The following sections apply these steps to the sample application described earlier.

Instrument and monitor the system

The following graph shows the results of load testing the sample application described earlier. The test used a step load of up to 1000 concurrent users.

Load test performance results for the SQL-based controller

As the load increases to 700 users, so does the throughput. But at that point, throughput levels off, and the system appears to be running at its maximum capacity. The average response gradually increases with user load, showing that the system can't keep up with demand.

Identify periods of poor performance

If you are monitoring the production system, you might notice patterns. For example, response times might drop off significantly at the same time each day. This could be caused by a regular workload or scheduled batch job, or just because the system has more users at certain times. You should focus on the telemetry data for these events.

Look for correlations between increased response times and increased database activity or I/O to shared resources. If there are correlations, it means the database might be a bottleneck.

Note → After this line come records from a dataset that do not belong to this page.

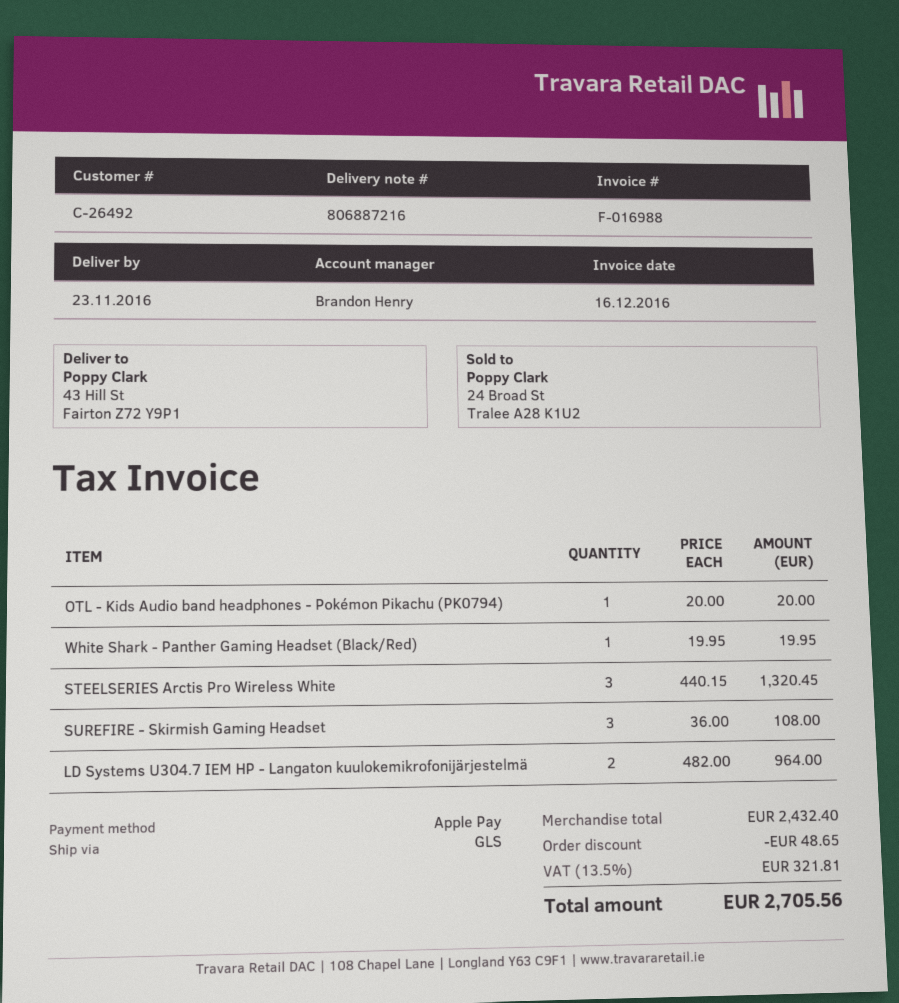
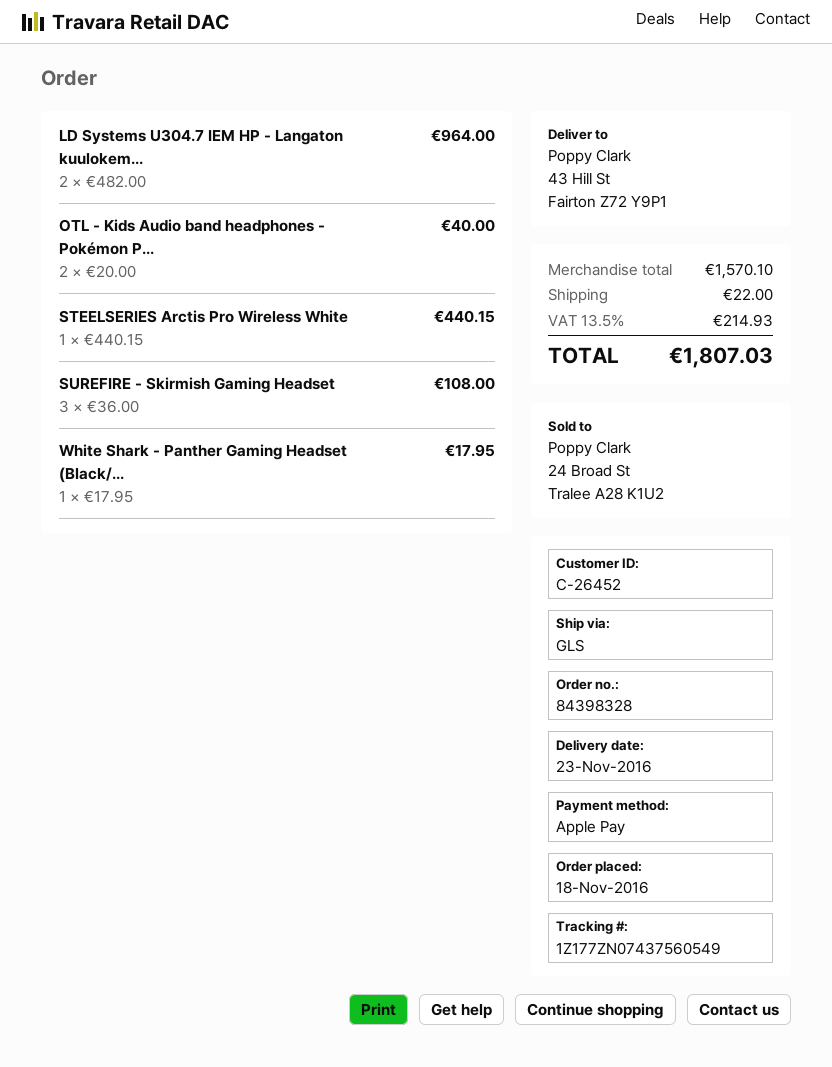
customer number: C-26492 -> C-26452
OTL - Kids Audio band headphones - Pokémon Pikachu (PK0794): 1 x 20.00 = 20.00 -> 2 x 20.00 = 40.00
White Shark - Panther Gaming Headset (Black/Red): 1 x 19.95 = 19.95 -> 1 x 17.95 = 17.95
STEELSERIES Arctis Pro Wireless White: 3 x 440.15 = 1320.45 -> 1 x 440.15 = 440.15
subtotal: 2432.40 -> 1570.10
discount: 48.65 -> none
shipping: none -> 22.00
tax: 13.5% = 321.81 -> 13.5% = 214.93
total: 2705.56 -> 1807.03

Identify which data stores are accessed during those periods

The next graph shows the utilization of database throughput units (DTU) during the load test. (A DTU is a measure of available capacity, and is a combination of CPU utilization, memory allocation, I/O rate.) Utilization of DTUs quickly reached 100%. This is roughly the point where throughput peaked in the previous graph. Database utilization remained very high until the test finished. There is a slight drop toward the end, which could be caused by throttling, competition for database connections, or other factors.

The database monitor in the Azure classic portal showing resource utilization of the database

Examine the telemetry for the data stores

Instrument the data stores to capture the low-level details of the activity. In the sample application, the data access statistics showed a high volume of insert operations performed against both the PurchaseOrderHeader table and the MonoLog table.

The data access statistics for the sample application

Identify resource contention

At this point, you can review the source code, focusing on the points where contended resources are accessed by the application. Look for situations such as:

  • Data that is logically separate being written to the same store. Data such as logs, reports, and queued messages should not be held in the same database as business information.
  • A mismatch between the choice of data store and the type of data, such as large blobs or XML documents in a relational database.
  • Data with significantly different usage patterns that share the same store, such as high-write/low-read data being stored with low-write/high-read data.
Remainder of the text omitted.